§ WORK REQUEST: In the records below, find each line with "business" and copy it.

§ AVAILABLE DATA:
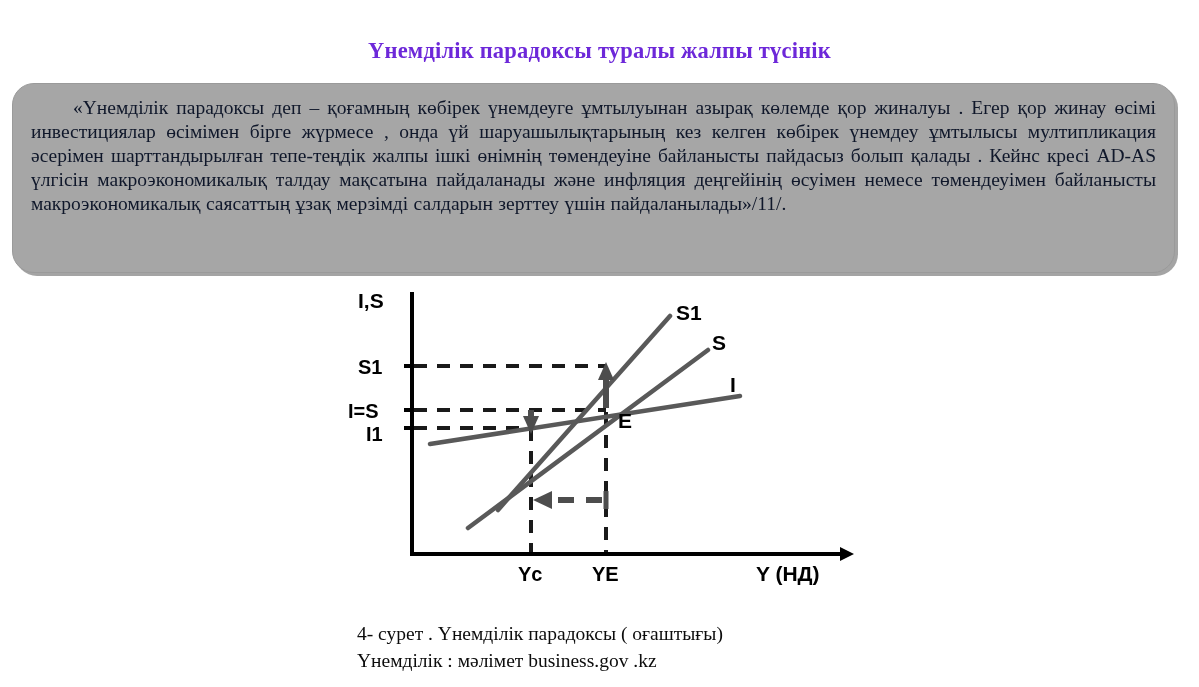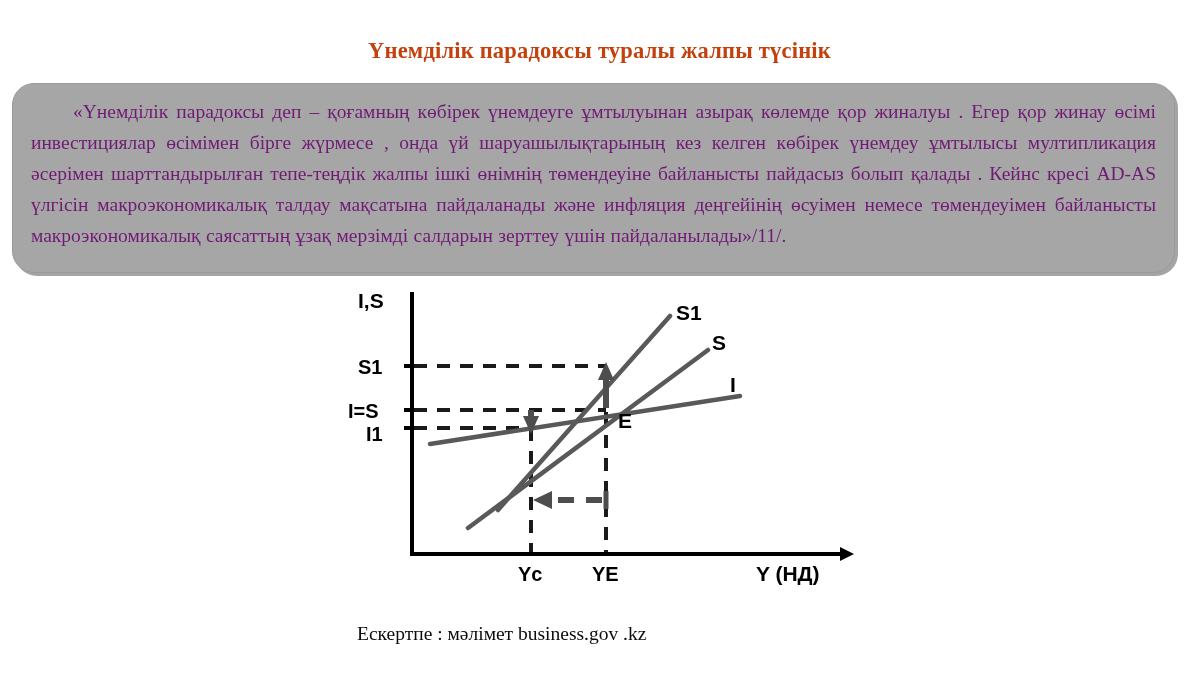--- a/index.html
+++ b/index.html
@@ -27,7 +27,7 @@
     font-weight: bold;
     font-size: 22.5px;
     letter-spacing: 0.2px;
-    color: #c2410c;
+    color: #6d28d9;
   }
 
   

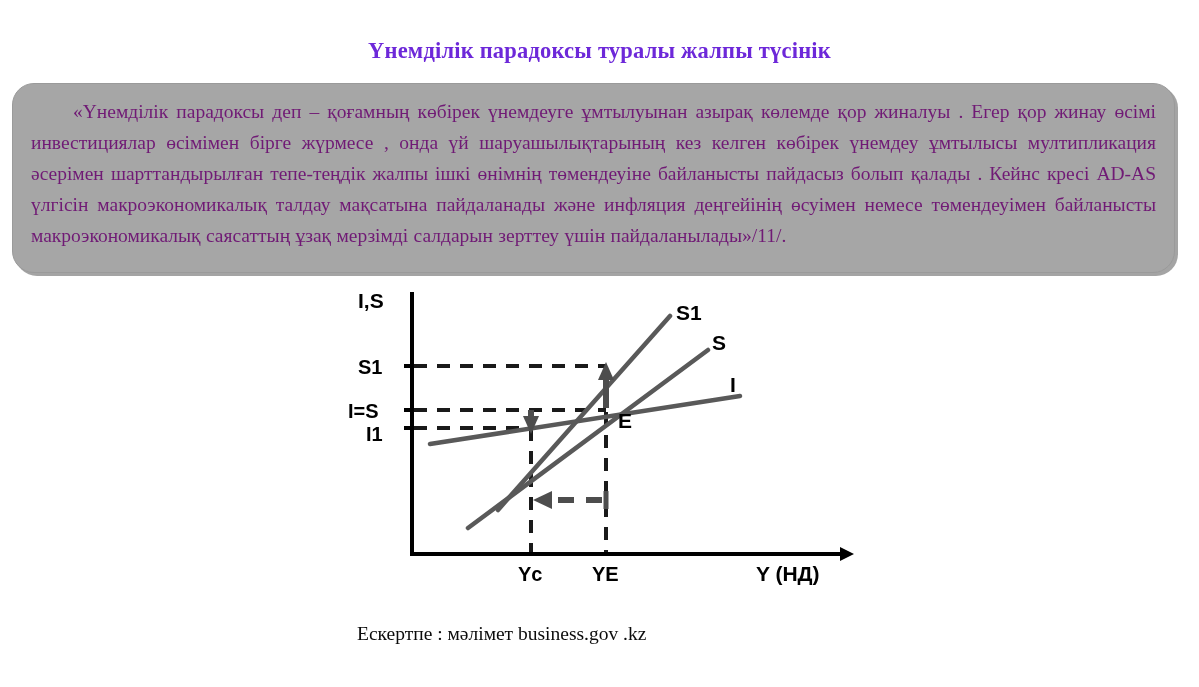--- a/index.html
+++ b/index.html
@@ -47,10 +47,10 @@
   .quote-text {
     font-family: "Liberation Serif", serif;
     font-size: 19.5px;
-    line-height: 31px;
+    line-height: 24px;
     text-align: justify;
     text-justify: inter-word;
-    color: #701a75;
+    color: #0f172a;
     text-indent: 42px;
     margin: 0;
     word-spacing: 0.5px;

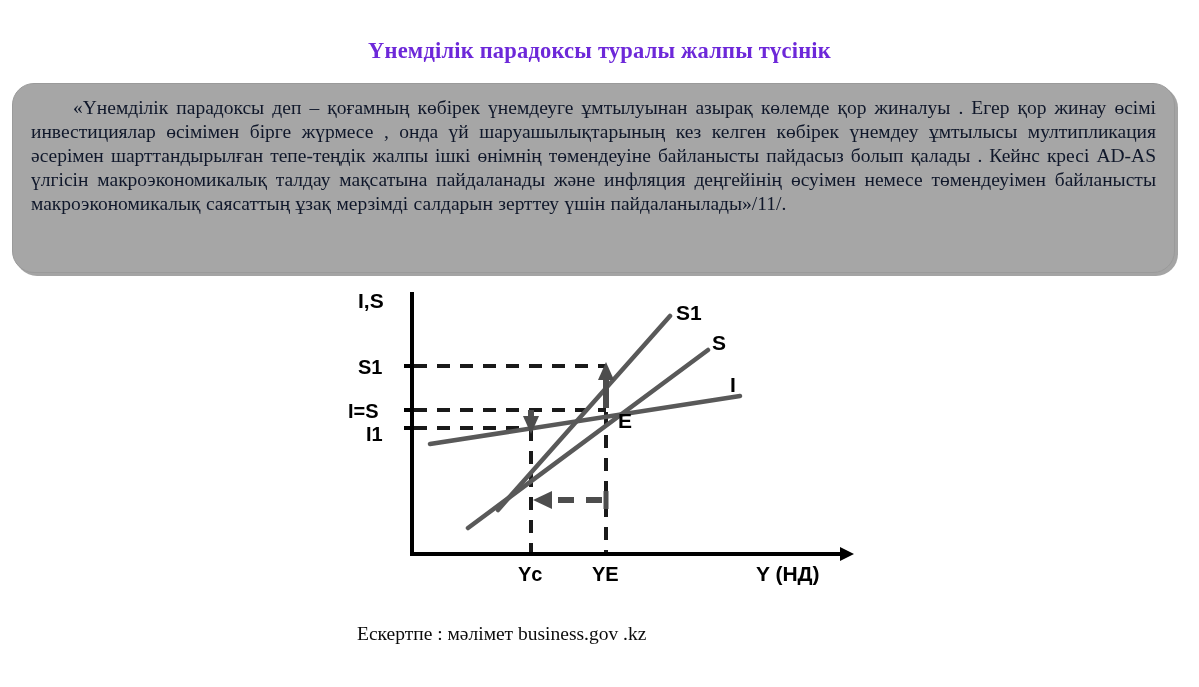--- a/index.html
+++ b/index.html
@@ -167,6 +167,7 @@
 </div>
 
 <div class="caption-block">
+  <div class="caption-line">4- сурет .  Үнемділік парадоксы ( оғаштығы)</div>
   <div class="caption-line">Ескертпе : мәлімет  business.gov .kz</div>
 </div>
 

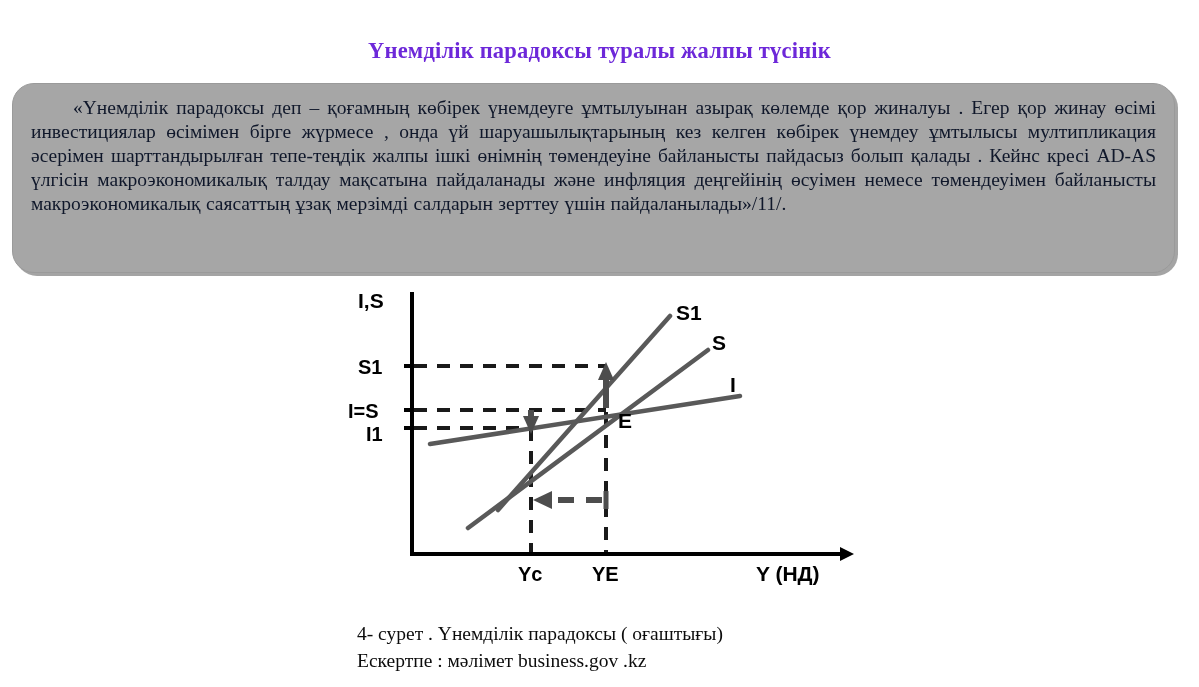--- a/index.html
+++ b/index.html
@@ -168,7 +168,7 @@
 
 <div class="caption-block">
   <div class="caption-line">4- сурет .  Үнемділік парадоксы ( оғаштығы)</div>
-  <div class="caption-line">Ескертпе : мәлімет  business.gov .kz</div>
+  <div class="caption-line">Үнемділік : мәлімет  business.gov .kz</div>
 </div>
 
 </body></html>

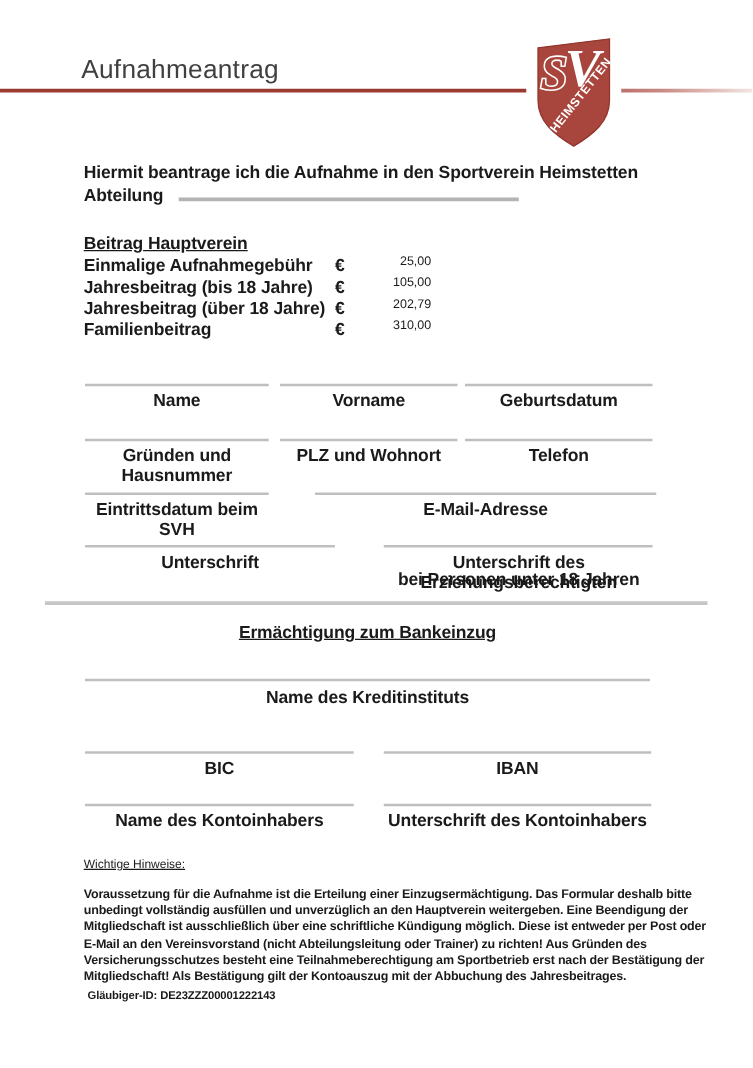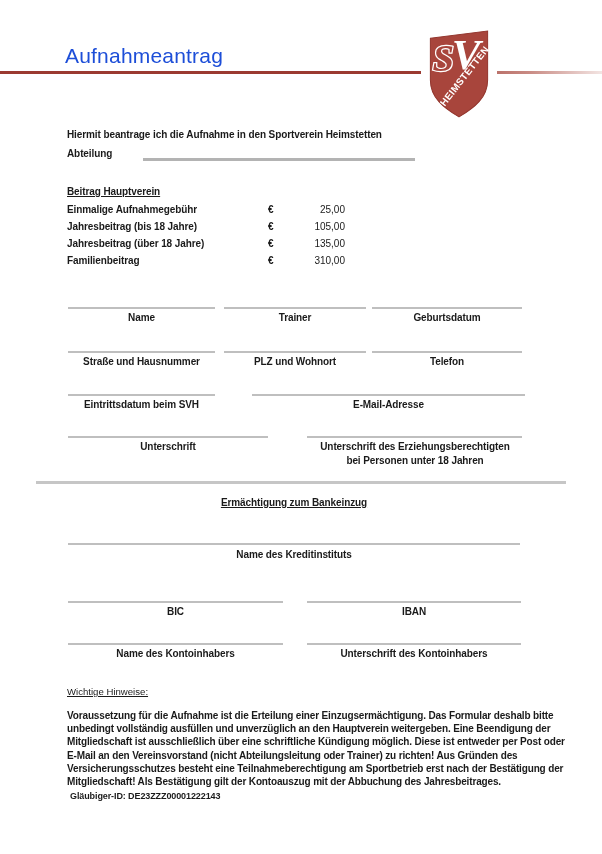--- a/index.html
+++ b/index.html
@@ -10,7 +10,7 @@
   
   .title{
     position:absolute;left:65px;top:44px;font-size:21px;font-weight:400;
-    color:#1d4ed8;letter-spacing:.2px;
+    color:#404040;letter-spacing:.2px;
   }
   .rule{
     position:absolute;left:0;top:71px;width:602px;height:3px;

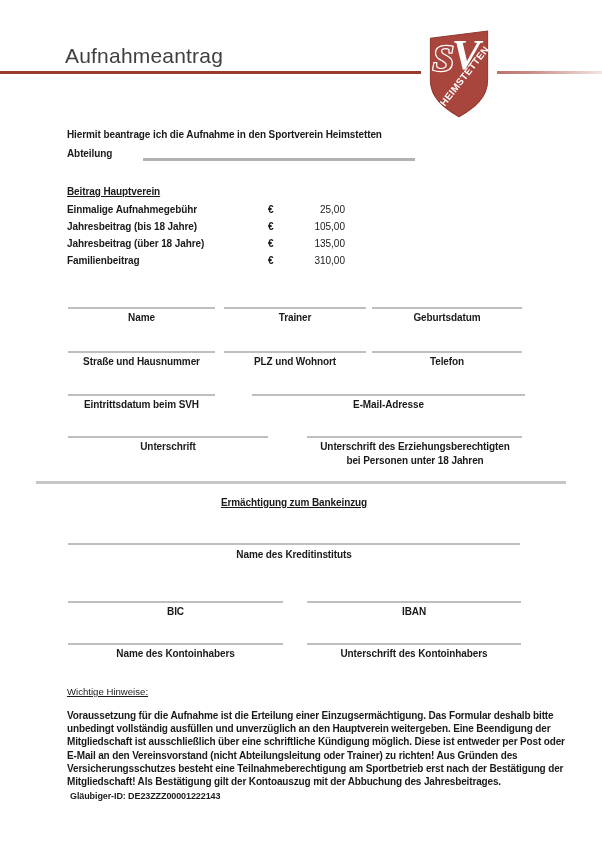--- a/index.html
+++ b/index.html
@@ -22,7 +22,7 @@
     background:#fff;z-index:2;display:flex;align-items:center;justify-content:center;
   }
   
-  .b{font-weight:bold;font-size:10px;letter-spacing:-.1px;}
+  .b{font-weight:bold;font-size:14px;letter-spacing:-.1px;}
   .abs{position:absolute;}
   .ctr{text-align:center;}
   .ul{text-decoration:underline;}

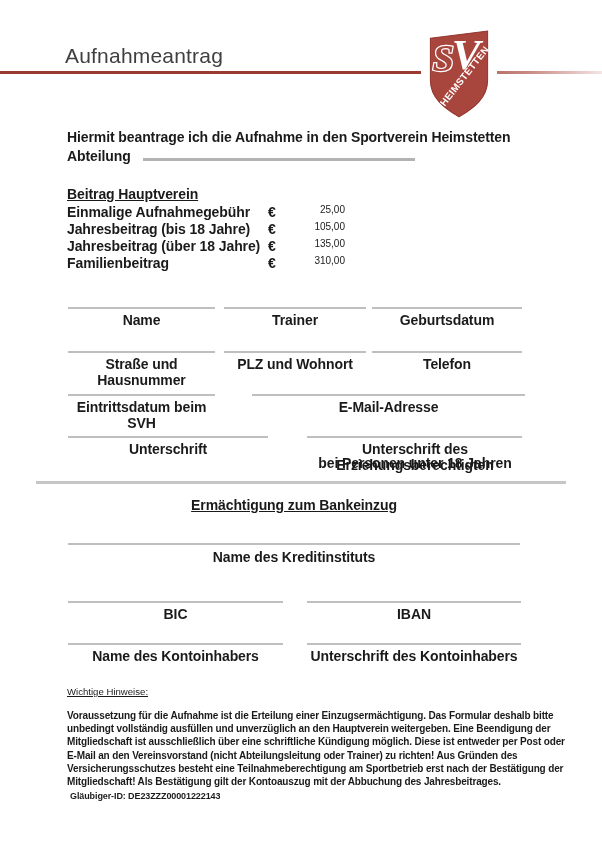--- a/index.html
+++ b/index.html
@@ -76,7 +76,7 @@
   <div class="abs" style="left:0;top:238px;width:602px;">
     <span class="fee-label b">Jahresbeitrag (über 18 Jahre)</span>
     <span class="fee-cur b">€</span>
-    <span class="fee-amt">135,00</span>
+    <span class="fee-amt">202,79</span>
   </div>
   <div class="abs" style="left:0;top:255px;width:602px;">
     <span class="fee-label b">Familienbeitrag</span>

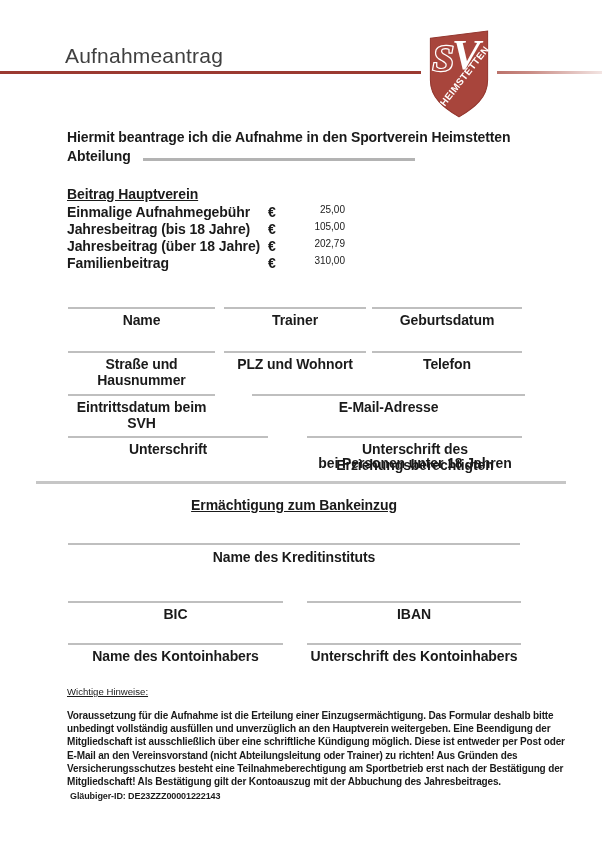--- a/index.html
+++ b/index.html
@@ -88,7 +88,7 @@
   <div class="fline" style="left:224px;top:307px;width:142px;"></div>
   <div class="fline" style="left:372px;top:307px;width:150px;"></div>
   <div class="abs b ctr" style="left:68px;top:312px;width:147px;">Name</div>
-  <div class="abs b ctr" style="left:224px;top:312px;width:142px;">Trainer</div>
+  <div class="abs b ctr" style="left:224px;top:312px;width:142px;">Vorname</div>
   <div class="abs b ctr" style="left:372px;top:312px;width:150px;text-align:center;">Geburtsdatum</div>
 
   <div class="fline" style="left:68px;top:351px;width:147px;"></div>

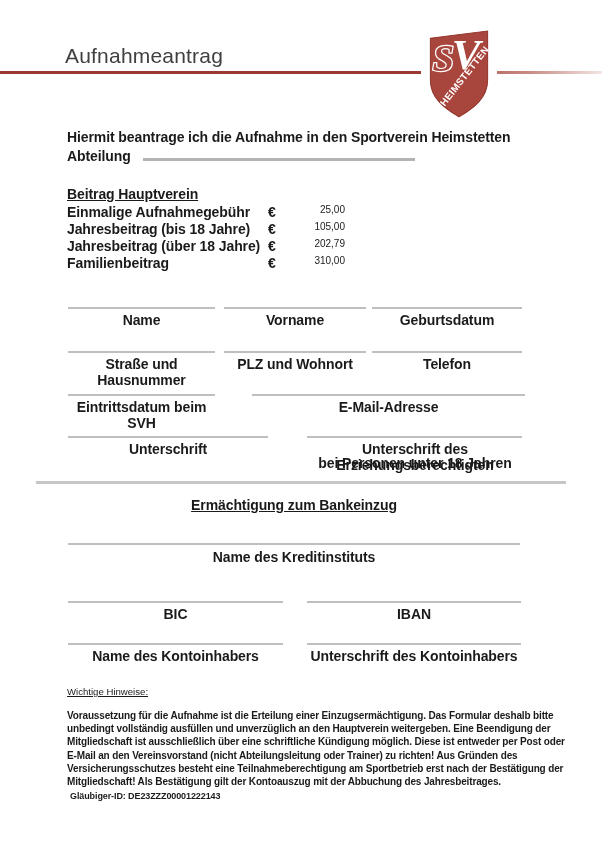--- a/index.html
+++ b/index.html
@@ -94,7 +94,7 @@
   <div class="fline" style="left:68px;top:351px;width:147px;"></div>
   <div class="fline" style="left:224px;top:351px;width:142px;"></div>
   <div class="fline" style="left:372px;top:351px;width:150px;"></div>
-  <div class="abs b ctr" style="left:68px;top:356px;width:147px;">Straße und Hausnummer</div>
+  <div class="abs b ctr" style="left:68px;top:356px;width:147px;">Gründen und Hausnummer</div>
   <div class="abs b ctr" style="left:224px;top:356px;width:142px;">PLZ und Wohnort</div>
   <div class="abs b ctr" style="left:372px;top:356px;width:150px;">Telefon</div>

§ ANSWER TO THIS PROBLEM:
   <div class="caption-line">Ескертпе : мәлімет  business.gov .kz</div>
-  <div class="caption-line">Ескертпе : мәлімет  business.gov .kz</div>
+  <div class="caption-line">Үнемділік : мәлімет  business.gov .kz</div>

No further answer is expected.